My biggest mistake was actually continuing to use Ruby on Rails beyond our prototype — Ruby on Rails developers are the hardest talent to find. My first board advisor was Mikel Lindsaar, who is the CEO of Reinteractive. He runs Australia’s leading Ruby on Rails consultancy and I thought ‘if I get him on board then he’s going to find me talent’.
So he’s helping us find talent and we’re also looking at our architecture to reduce our dependency on Ruby on Rails – that way, we don’t have to look solely for Ruby developers.
What have you learned from your experience?
The thing I’ve noticed is a lot of developers think success happens overnight based on what they’ve read in the media. The reality is it’s really difficult. There are a lot of highs and lows as a startup — it takes a lot of effort to get funding, to find a product-market fit and so on. You need to have the stomach for it, especially if you’re a co-founder.
When you’re a small team, everybody needs to know that it’s not about clocking in and out. You need to deeply care about your customers and learn from them. You actually have to be really curious.
My advice would be to have that hard conversation right at the beginning that goes like: ‘Are we in this for the long run?’
If you’re in it for a certain lifestyle or if you’re looking for a two-year exit, then that needs to be clear at the beginning. I am in it to build an amazing product. There’s a difference between building an amazing product that makes you feel good because you’re tinkering around with the coolest tech and building a solution that really hits the pain point of a customer.
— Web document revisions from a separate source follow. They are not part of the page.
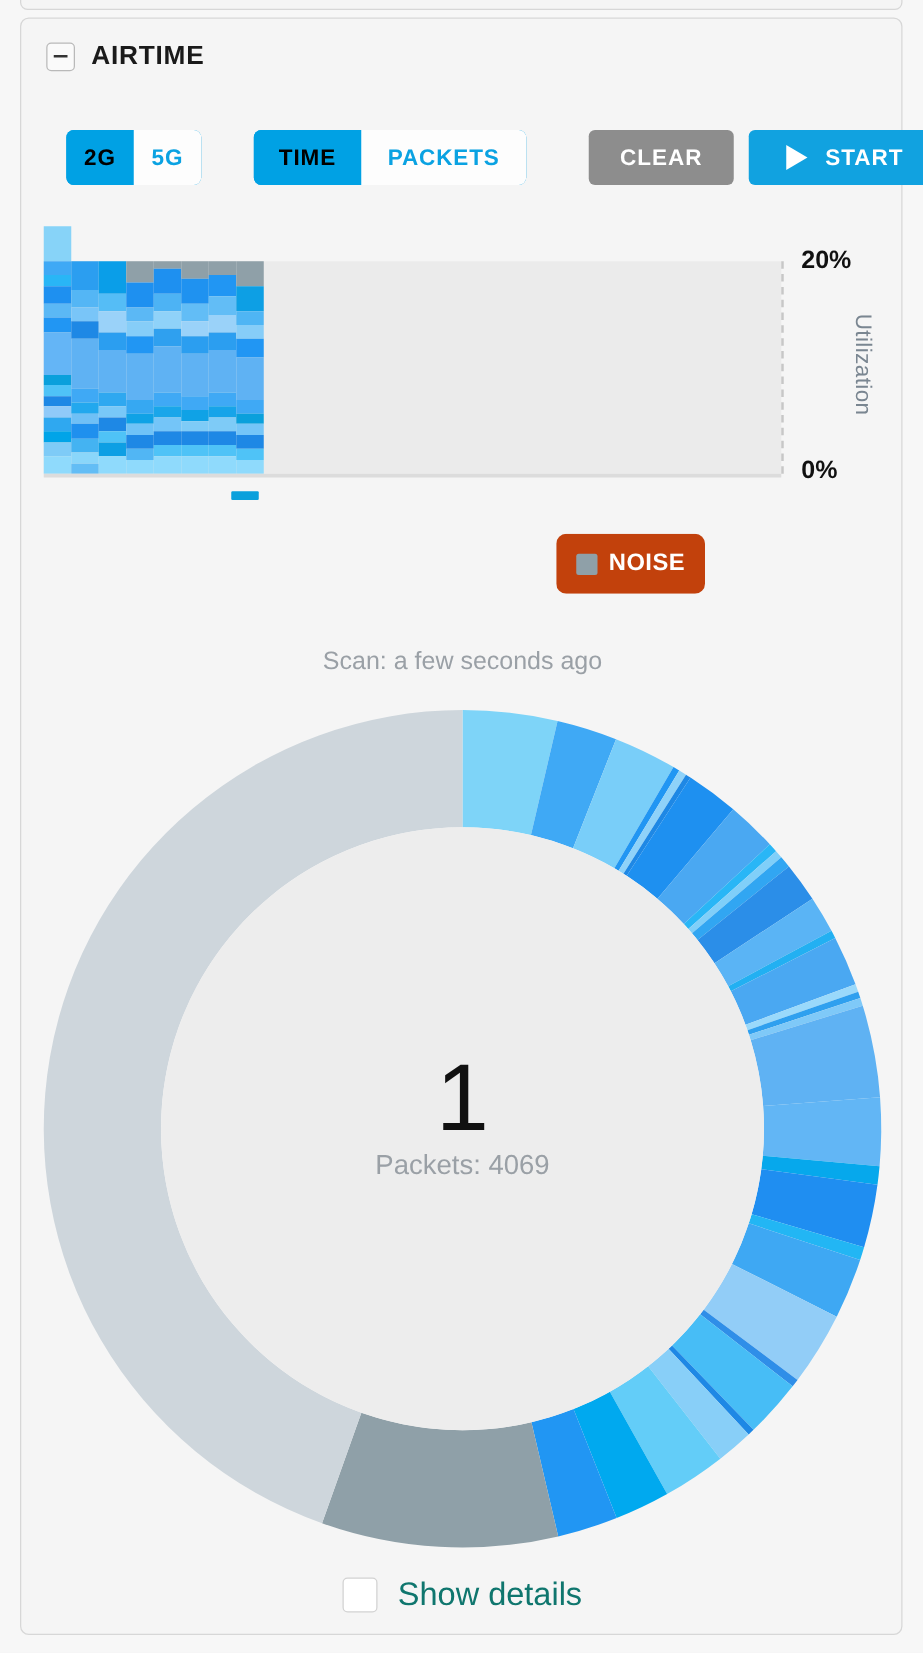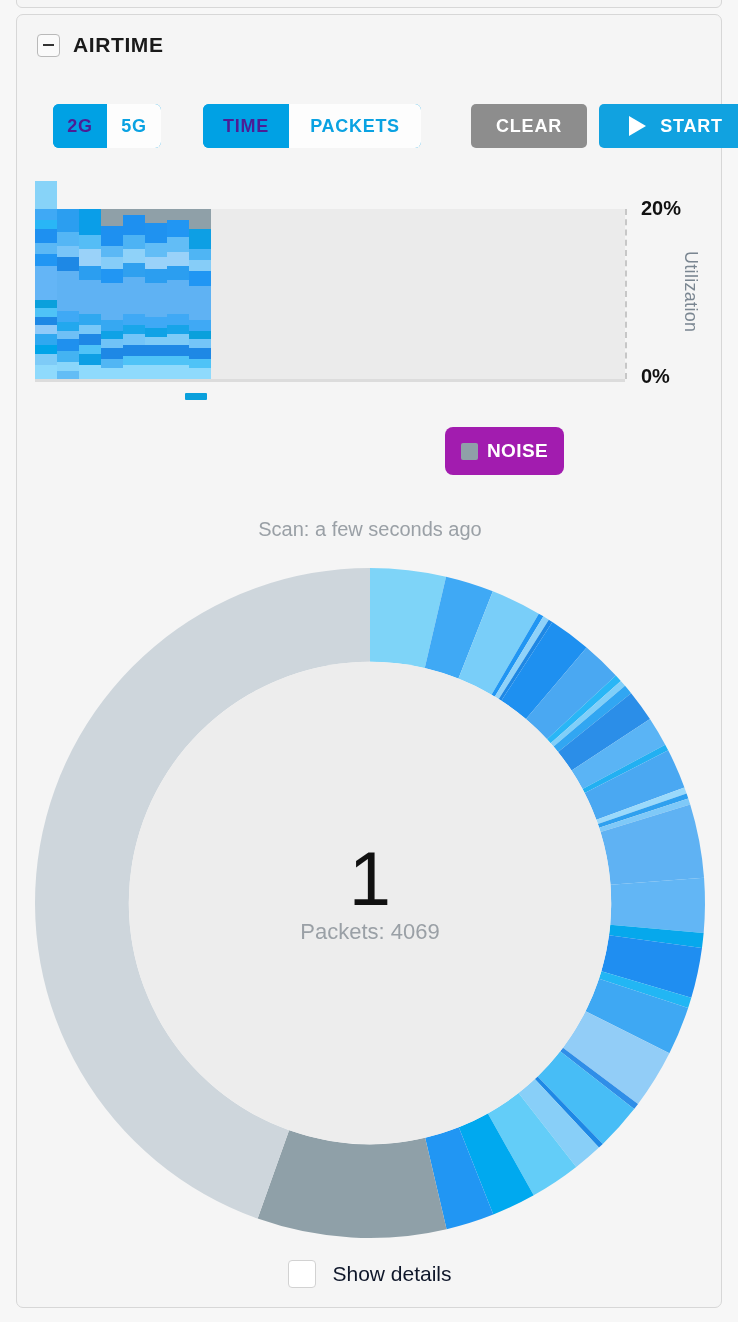--- a/index.html
+++ b/index.html
@@ -44,7 +44,7 @@
     font-size:18px;font-weight:bold;letter-spacing:.7px;cursor:pointer;
     box-sizing:border-box;
   }
-  .seg .sg.on{background:#00a1e4;color:#4c1d95;}
+  .seg .sg.on{background:#00a1e4;color:#000000;}
   .seg .sg.off{background:#fdfdfd;color:#0aa2e2;}
   .seg-band{margin-left:0;}
   .seg-band .sg{width:54px;}

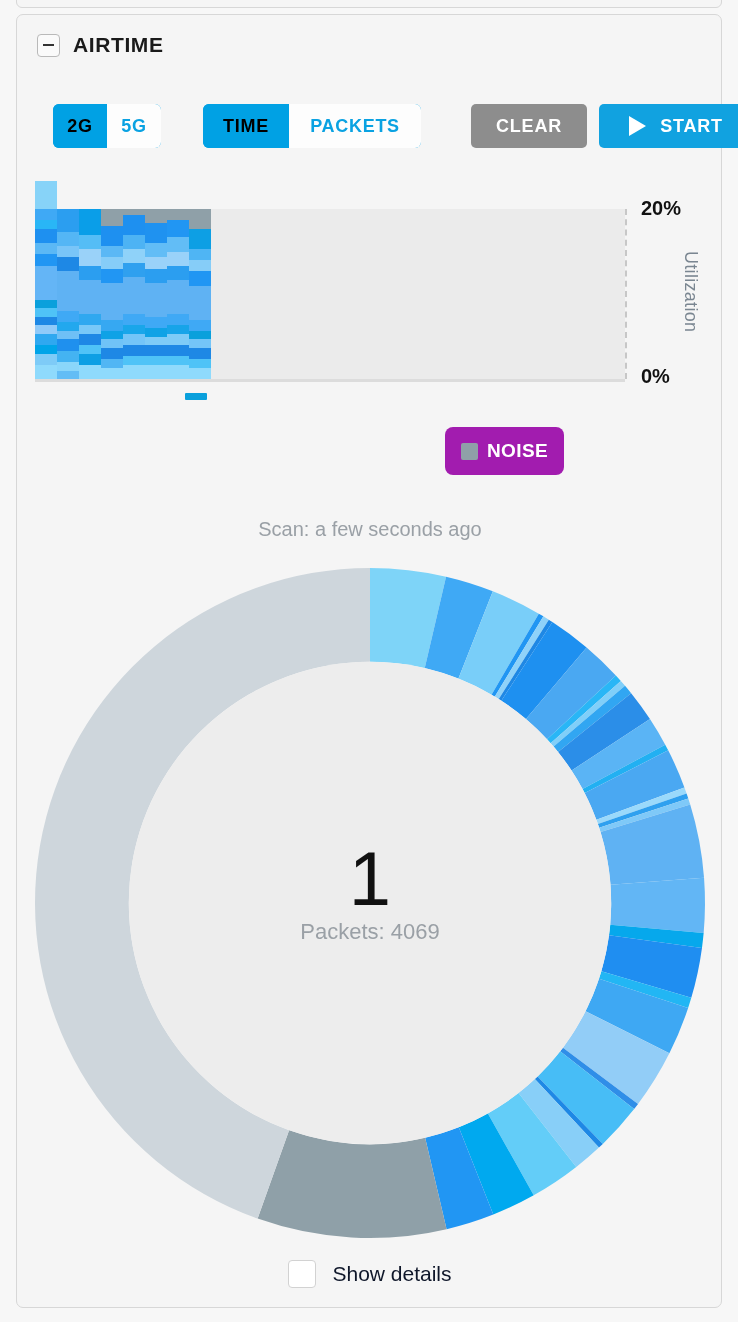--- a/index.html
+++ b/index.html
@@ -102,7 +102,7 @@
   }
   .li.active{background:#2f3640;color:#ffffff;}
   .li.inactive{background:#fafafa;color:#3b3b3b;}
-  .li.plain{background:#a21caf;color:#ffffff;}
+  .li.plain{background:#c2410c;color:#ffffff;}
   .li .sw{width:17px;height:17px;border-radius:2px;display:block;}
   .divline{width:1px;background:#d0d0d0;}
   

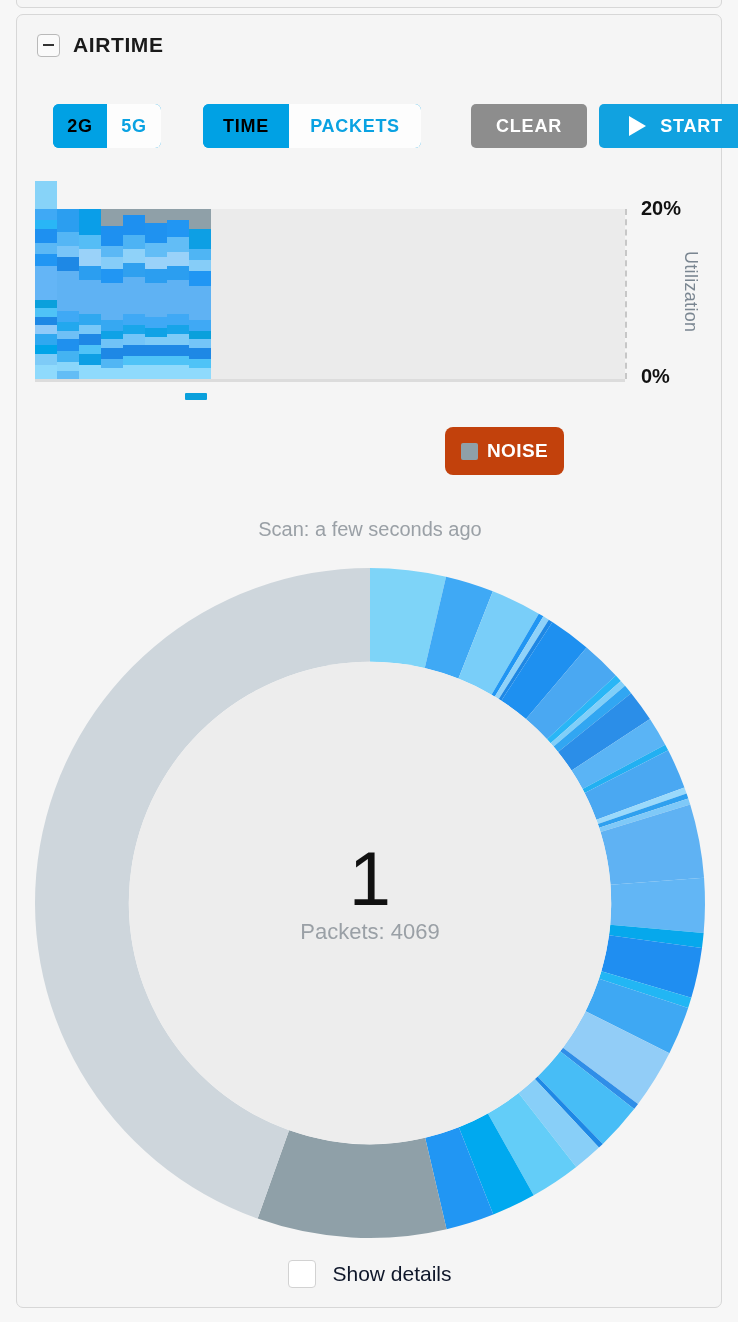--- a/index.html
+++ b/index.html
@@ -129,7 +129,7 @@
     width:28px;height:28px;background:#fff;border:1px solid #d2d2d2;border-radius:4px;
     cursor:pointer;box-sizing:border-box;
   }
-  .cb-label{font-size:21px;color:#0f172a;cursor:pointer;}
+  .cb-label{font-size:26px;color:#0f766e;cursor:pointer;}
 </style>
 </head>
 <body>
There is so much joy in watching a customer say, ‘You’re really solving a major pain point’.
Most developers want to feel that they’re making a difference. Developers are talented; they can apply themselves to anything. It’s important that you, as a developer or co-founder, pick the thing that makes you want to wake up every day and go, “That’s what I want to solve.” That drive is incredibly important and it’s one of the hardest things to test before you hire someone. It’s really hard.
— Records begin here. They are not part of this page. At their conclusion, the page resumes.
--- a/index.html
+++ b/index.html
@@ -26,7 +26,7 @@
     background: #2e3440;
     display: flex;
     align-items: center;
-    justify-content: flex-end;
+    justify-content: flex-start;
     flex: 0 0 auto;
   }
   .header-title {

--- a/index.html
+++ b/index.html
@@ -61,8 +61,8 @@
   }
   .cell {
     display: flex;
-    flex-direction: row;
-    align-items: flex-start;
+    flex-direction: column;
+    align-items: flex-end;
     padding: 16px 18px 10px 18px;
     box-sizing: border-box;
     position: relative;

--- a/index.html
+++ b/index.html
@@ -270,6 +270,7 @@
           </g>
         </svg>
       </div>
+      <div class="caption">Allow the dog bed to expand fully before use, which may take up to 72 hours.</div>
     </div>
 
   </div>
How do you manage that balance between getting it right from a QA (quality assurance) perspective and getting the product out the door as soon as possible?
I think you just have to look at what needs to get tested and be really realistic about what you can test. For me, being transparent to your customer is important.
If you know something is weak, just tell them, “look, we’ve only gotten to this point. I hope that’s okay? And if it’s not, then let’s work together to figure out a way to make this work.” It’s just about being honest with them and they will work with you because they respect that you’re partnering with them.
Transparency will go a long way. Go to them with the solution and be prepared for them to say, “No, that’s not going to cut it so we’re going to have to delay it.” It’s really just about managing expectations from the very beginning because they’ve got their stakeholders to manage as well.
Why did you leave the corporate world?
Initially, I did consulting full-time to feed my startup which I did on nights and weekends for the first six months. Then I had a stroke. I was 40 years old and my brother, a psychiatrist said to me, “You’ve got two kids, do the right thing for them. Like, make sure you’re around.”.
I asked myself, what kind of parent do I want to be for them and I chose this – I want to be the parent that shows them to have the courage to chase their dreams and that’s the role model I want to be and I will make sure my health is okay before I go full-time on this.
So I took a slow six months to re-enter. I cut off the consulting so I didn’t have the umbilical cord of money and I dipped into my savings. And I haven’t looked back since.